No respondí. Por supuesto, ella no tenía modo de saberlo. Mis planes eran secretos. Después de una intensa correspondencia, Alfred había sugerido que viajaría a Londres para verme. Durante los meses que había pasado lejos de Riverton me había sentido más sola de lo que esperaba. A pesar de la minuciosa preparación que recibí del señor Hamilton, el trabajo de una doncella implicaba ciertas presiones que no había previsto, especialmente teniendo en cuenta que Hannah no parecía tan feliz como correspondería a una recién casada. Y la afición de la señora Tibbit a crear problemas obligaba a que ningún miembro del servicio pudiera bajar la guardia lo suficiente como para disfrutar de la camaradería. Por primera vez en mi vida me sentí aislada. Y aunque estaba alerta para no malinterpretar las atentas palabras de Alfred (ya lo había hecho alguna vez), añoraba verlo.

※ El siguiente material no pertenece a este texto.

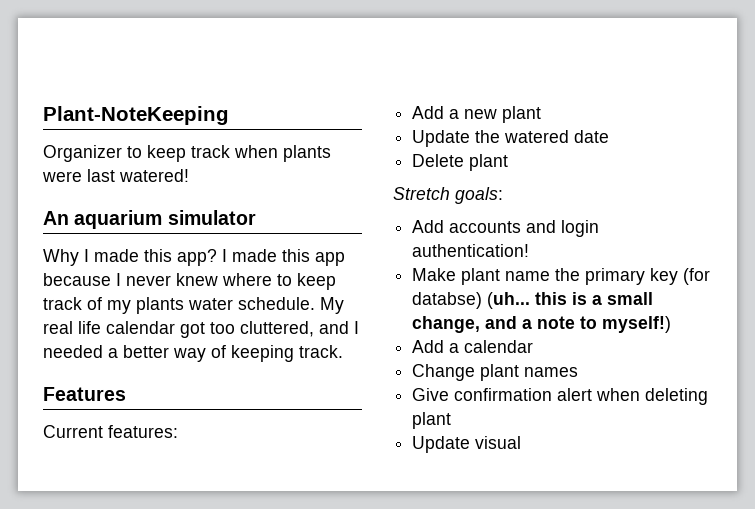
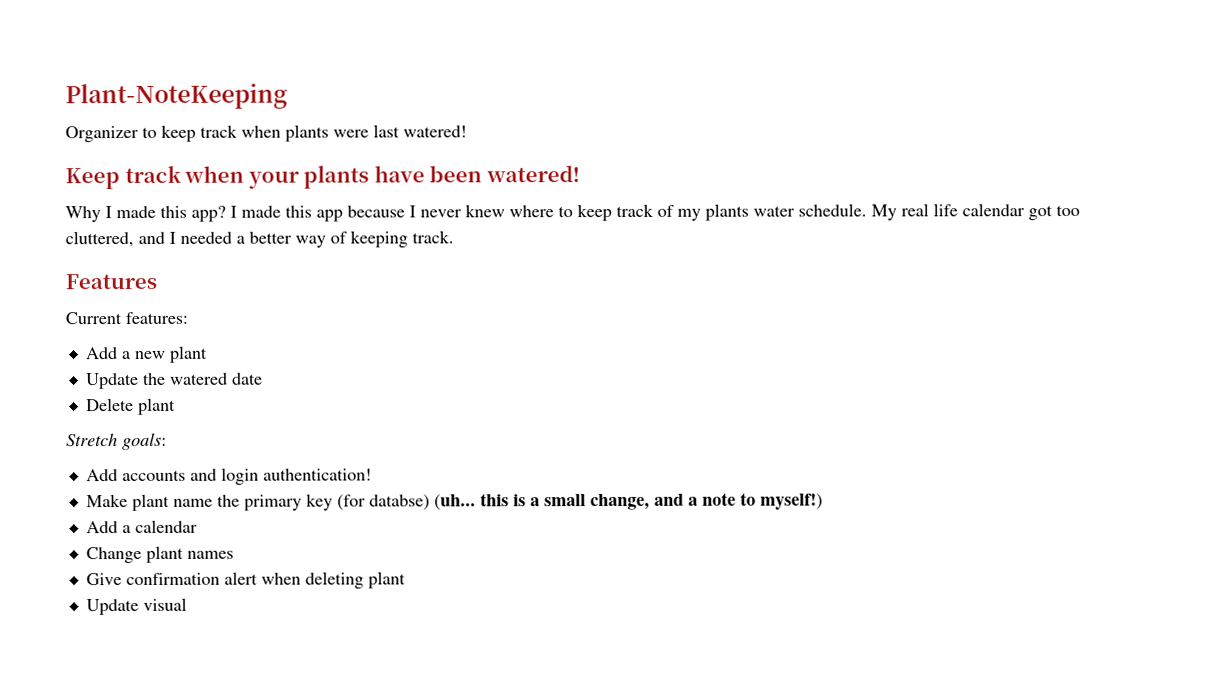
[43,210,256,229] An aquarium simulator -> [65,165,580,190] Keep track when your plants have been watered!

Sin embargo, esa tarde seguí a Hannah. Tenía previsto encontrarme con Alfred al caer la tarde. Si me movía con rapidez, podría cerciorarme de que entraba y salía de aquel lugar en perfectas condiciones. Había oído suficientes relatos sobre sesiones de espiritismo y difícilmente me convencerían de que era un método sensato. La señora Tibbit contaba que su prima había estado poseída, y el señor Boyle conocía a un hombre a cuya esposa la habían desplumado y le habían cortado la garganta.
Y lo más importante, si bien no tenía una posición definida respecto de los espiritistas, sabía cuál era la clase de personas a las que atraían: seres infelices que trataban de conocer su futuro.
En los últimos tiempos, Hannah me tenía preocupada. Su expresión había cambiado.
Cuando se especulaba acerca del largo de las faldas que se usaría en la próxima temporada, asentía o sonreía, y tanto su boca como su mentón habían adquirido el hábito de cambiar de posición, como si degustara vagamente la amargura que, según temía, la invadiría cuando se acercara a la madurez.
En la calle había una niebla espesa, densa y gris. Seguí a Hannah por Aldwych como un detective sigue un rastro: atenta para no quedar demasiado rezagada, para no perderla de vista en medio de la niebla. En la esquina, un hombre con impermeable tocaba con la armónica «Keep the Home Fires Burning». Los soldados sin empleo estaban en todas partes, en cada callejón, debajo de cada puente, en la entrada de cada estación de tren. Hannah buscó una moneda en su bolso y la dejó caer en el platillo del hombre antes de seguir su camino.